- _Available data_
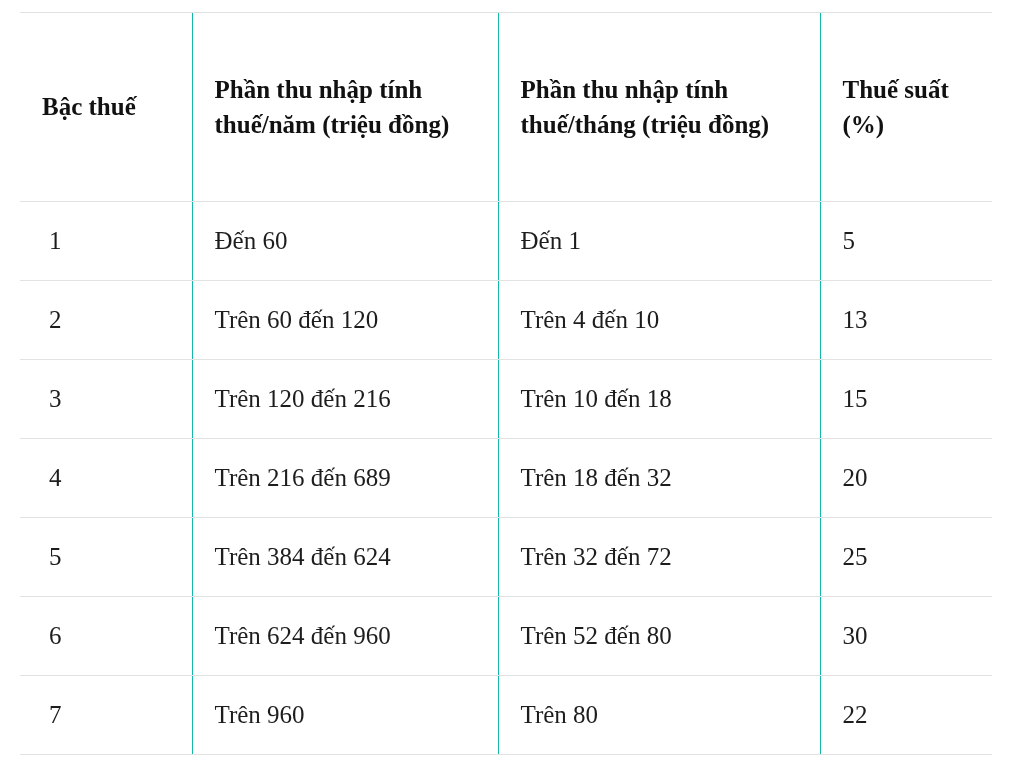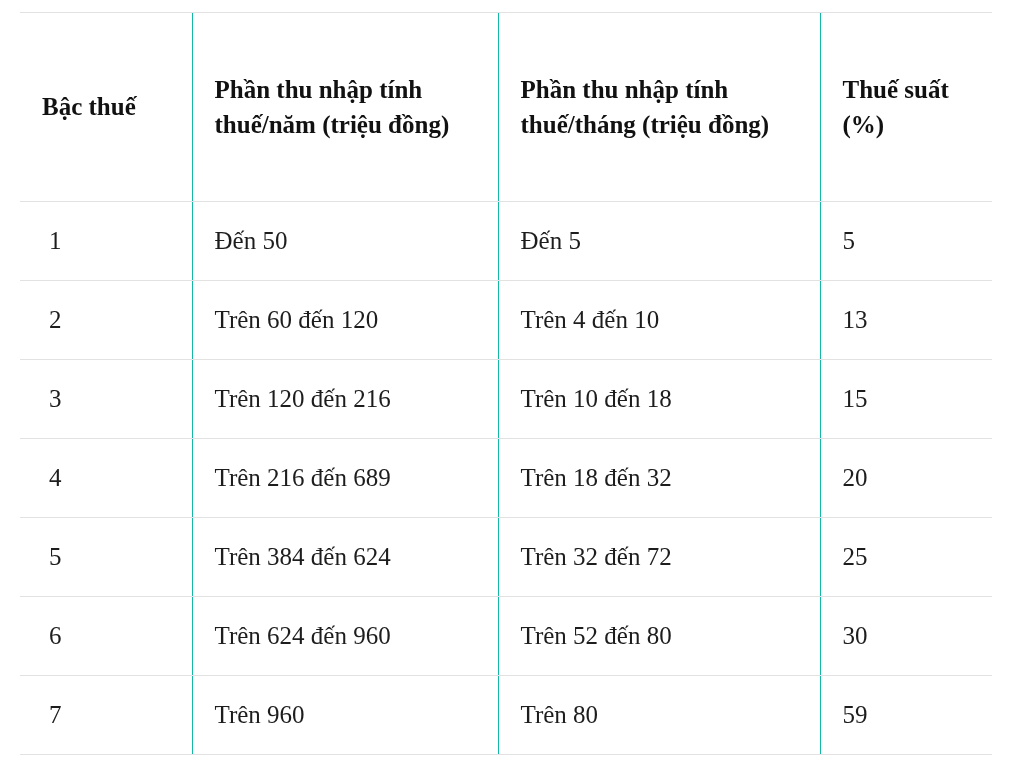"Đến 50" td { text: 50 -> 60 }
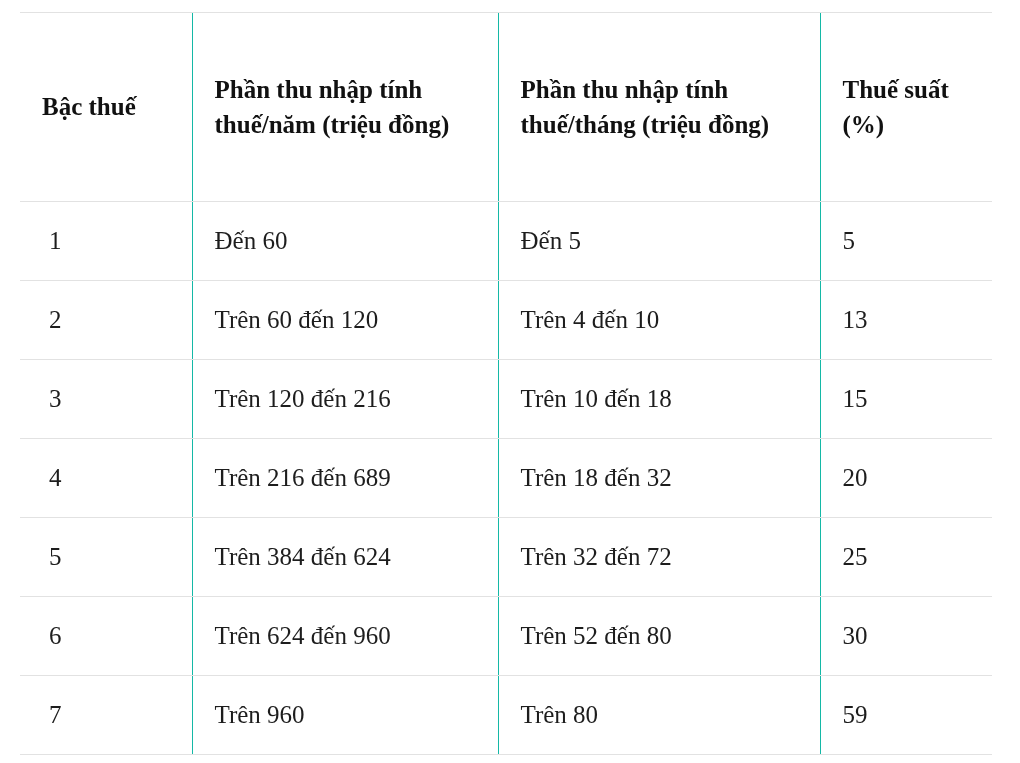"Đến 5" td { text: 5 -> 1 }
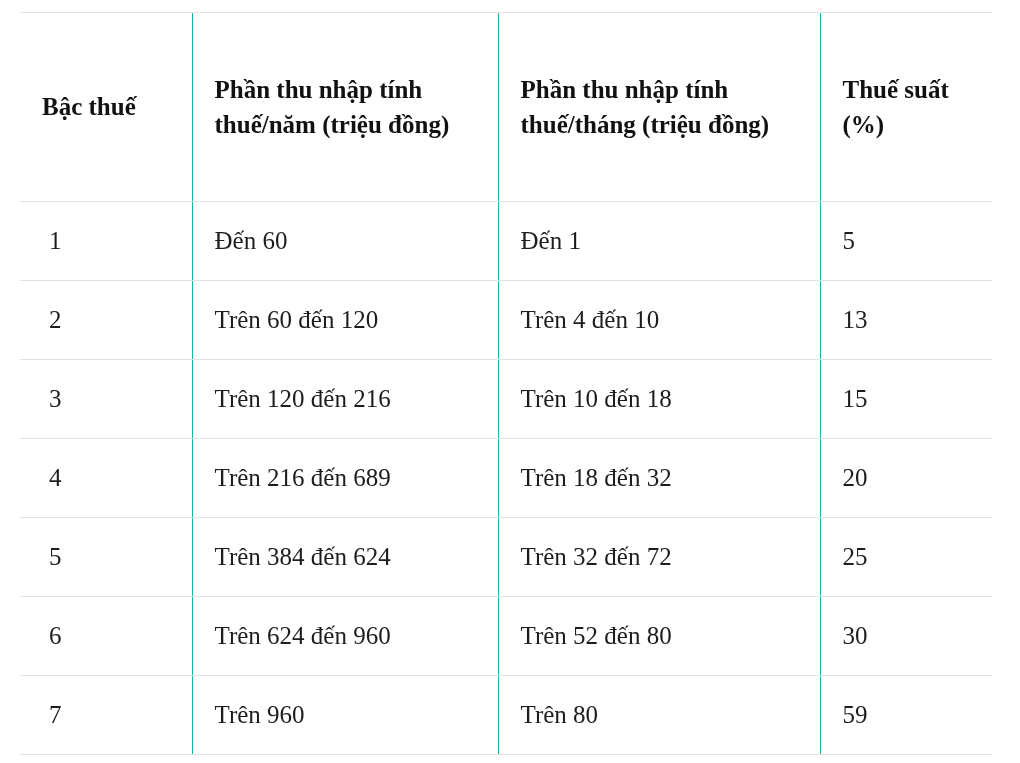"59" td { text: 59 -> 22 }
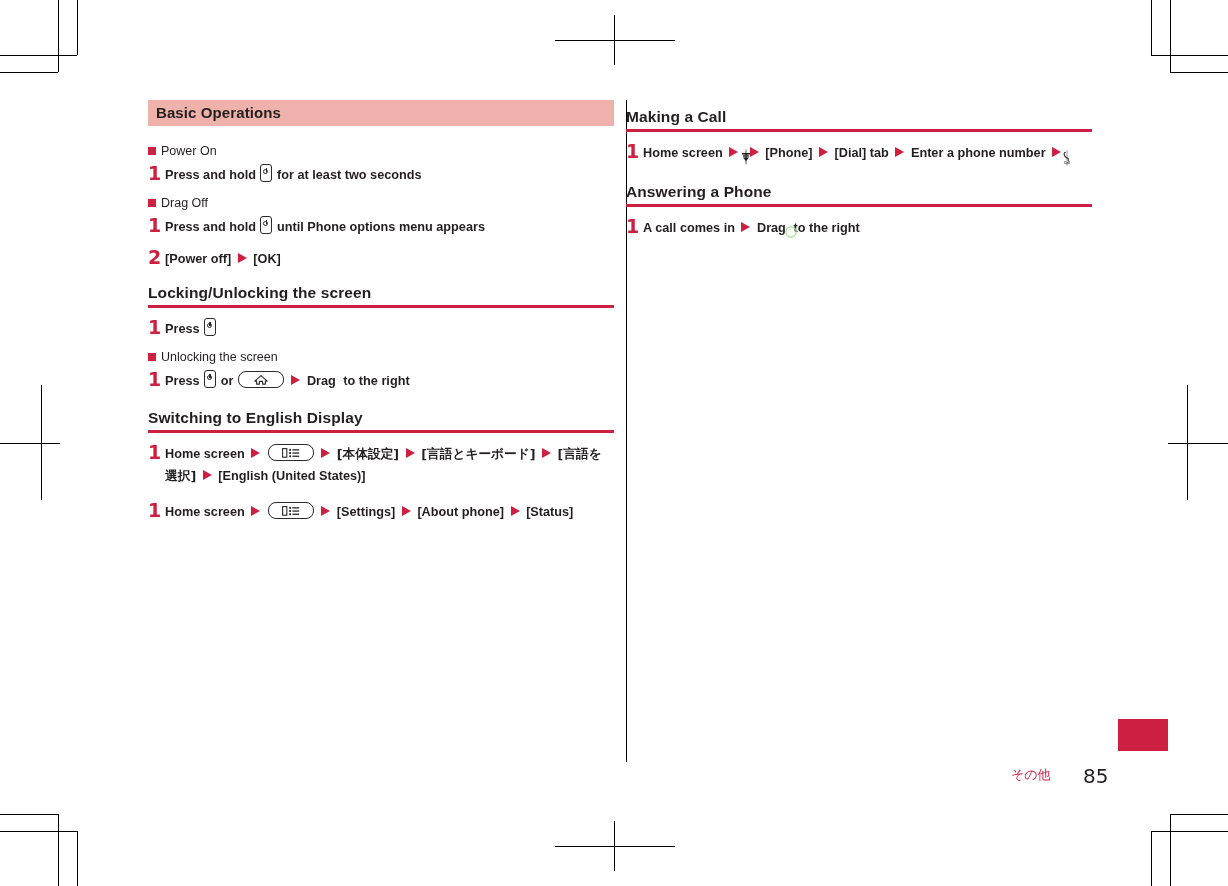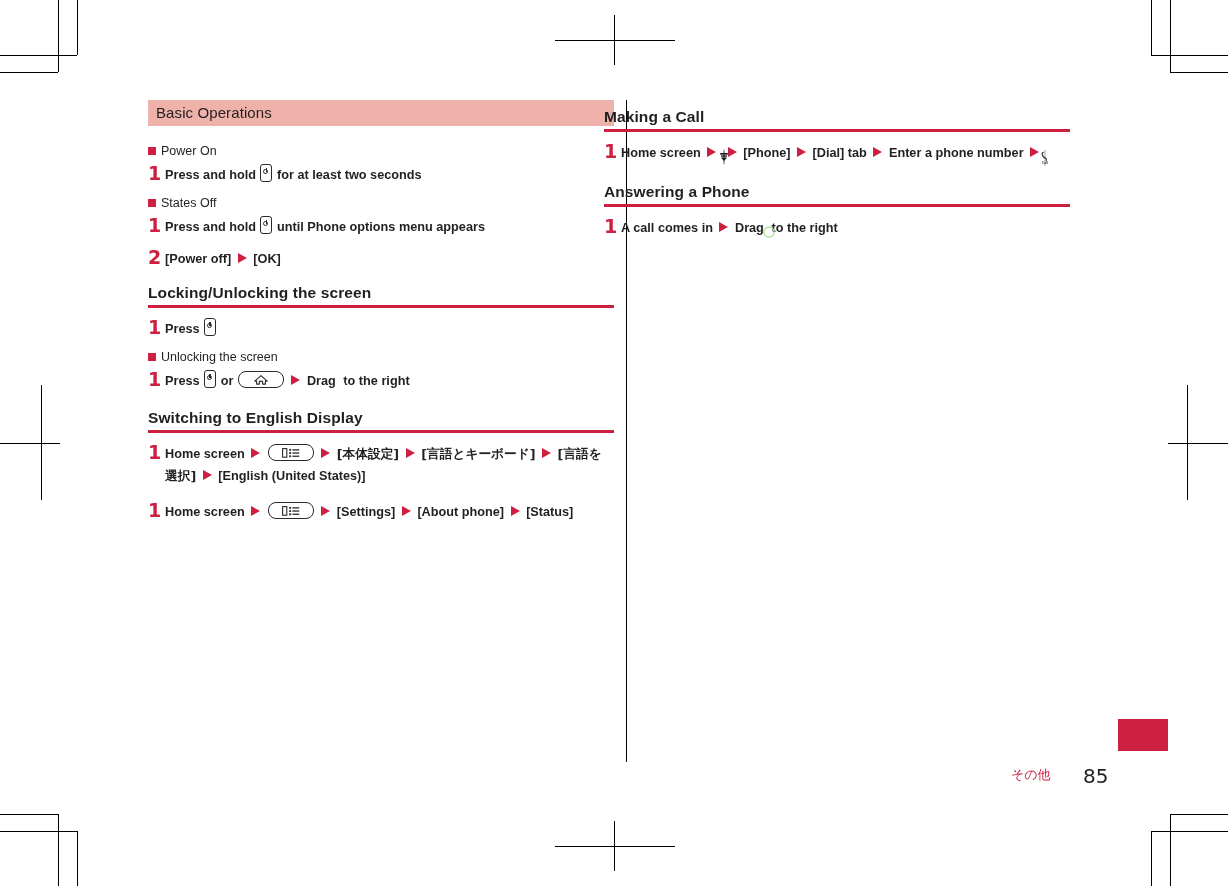"Basic Operations" .banner { font-weight: normal -> bold }
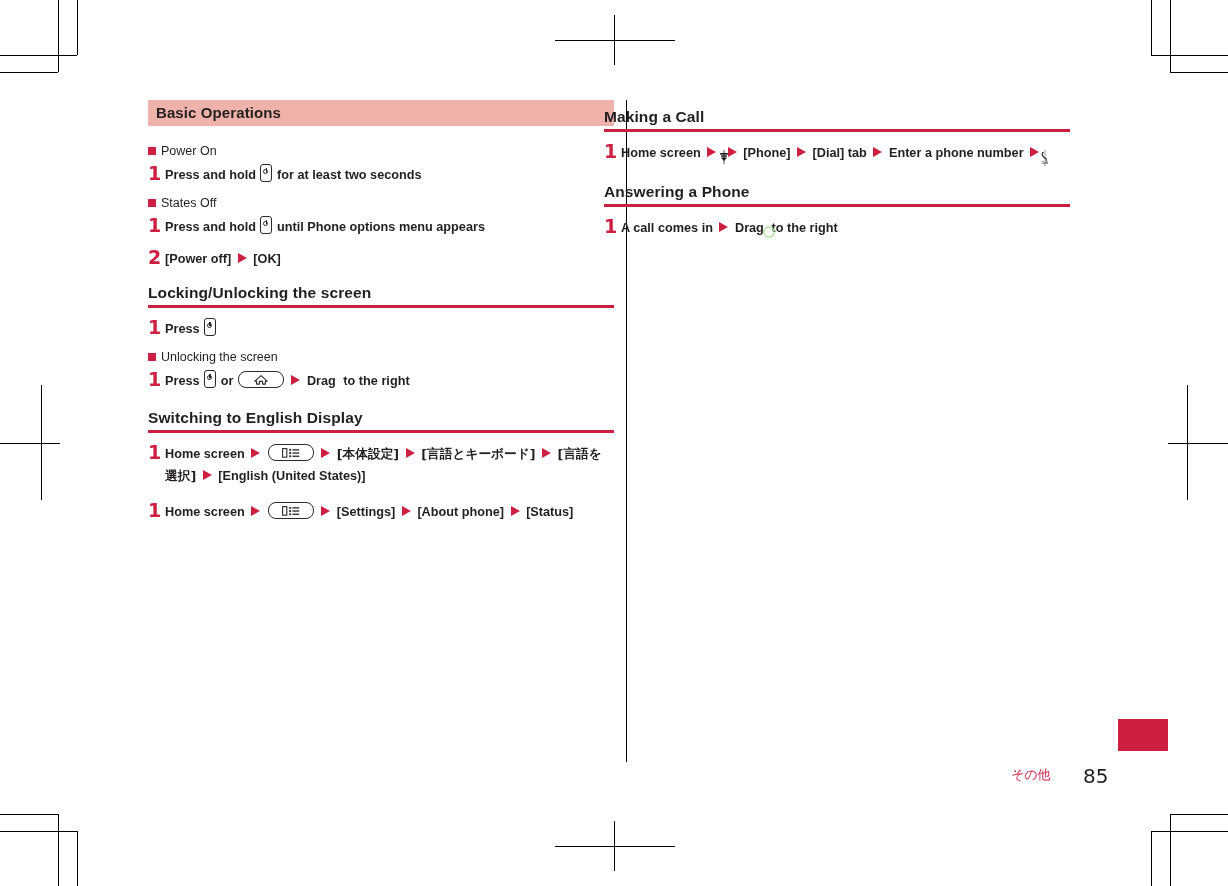"Making a Call" #col-right { left: 604px -> 626px }
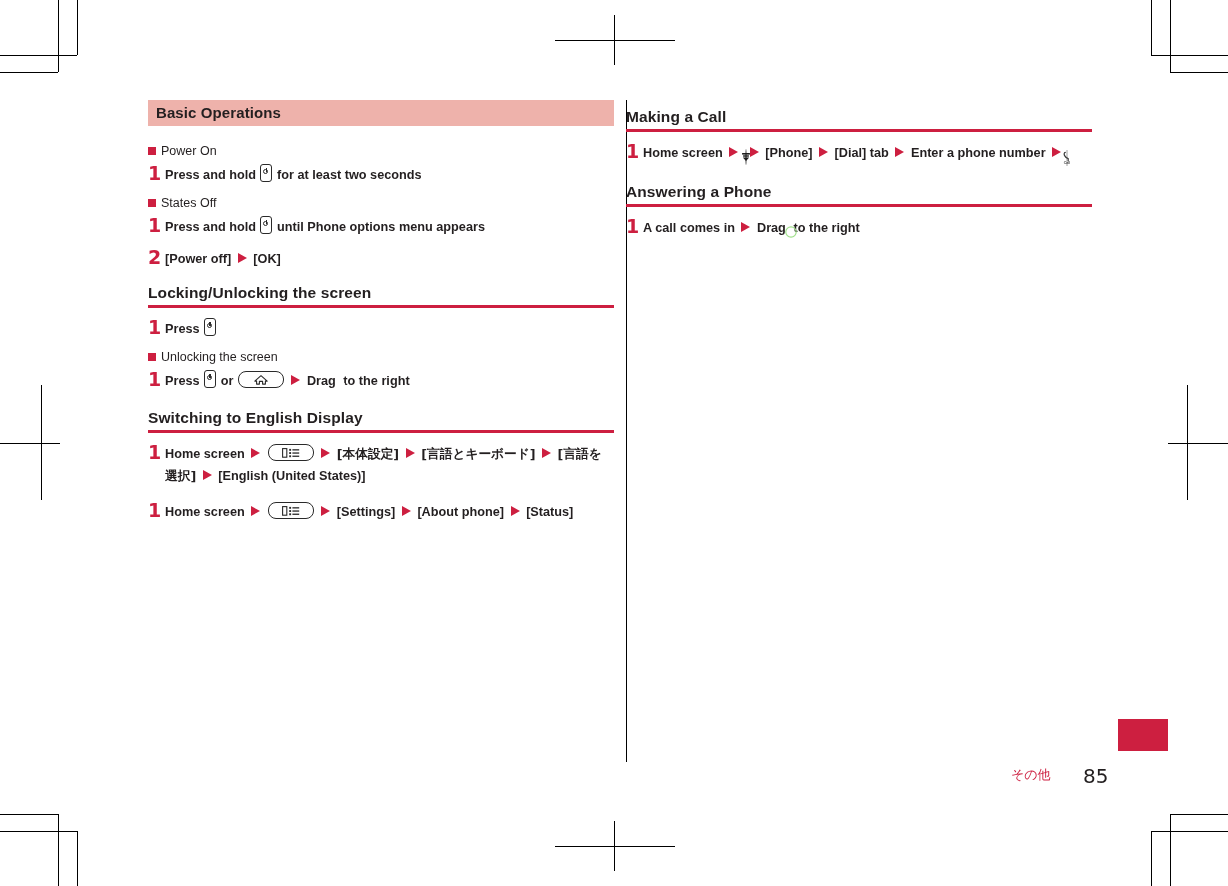"States Off" span { text: States -> Drag }
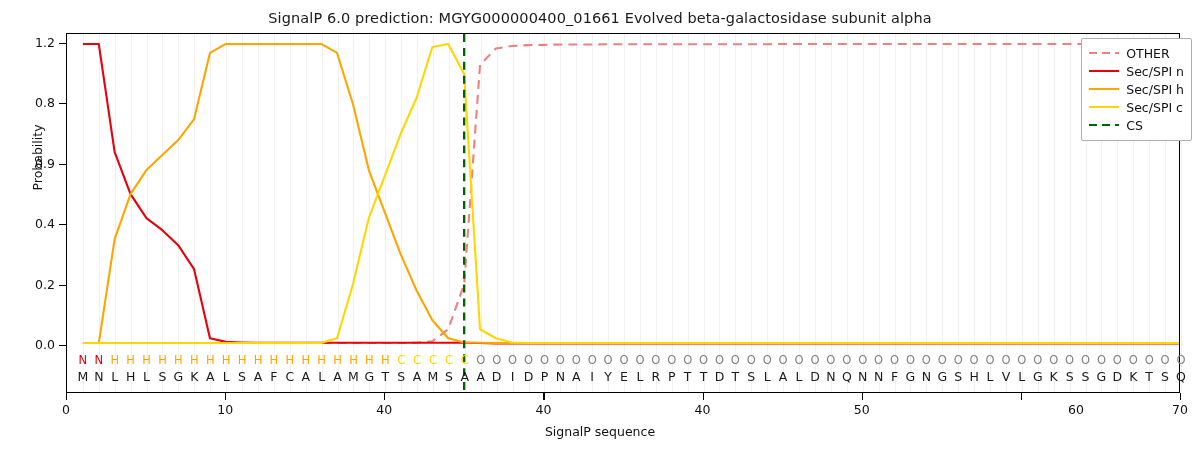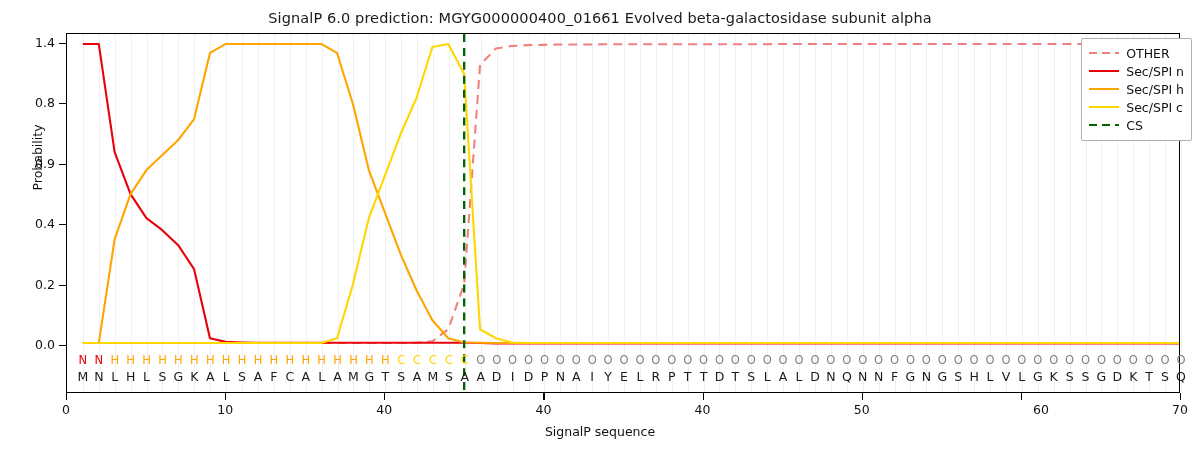"1.4" div.ylab { text: 1.4 -> 1.2 }
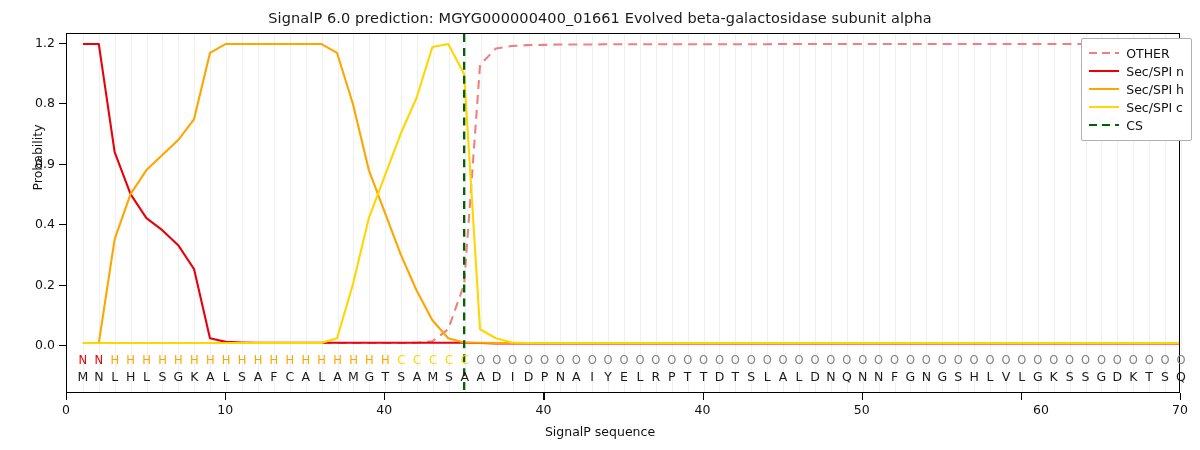"60" div.xlab { left: 1041px -> 1076px }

- _Directions_
Please return the lines above exactly, with the pictures omitted.

- _Solution to the exercise_
"Đến 50" td { text: 50 -> 60 }
"Đến 5" td { text: 5 -> 1 }
"59" td { text: 59 -> 22 }
"Basic Operations" .banner { font-weight: normal -> bold }
"Making a Call" #col-right { left: 604px -> 626px }
"States Off" span { text: States -> Drag }
"1.4" div.ylab { text: 1.4 -> 1.2 }
"60" div.xlab { left: 1041px -> 1076px }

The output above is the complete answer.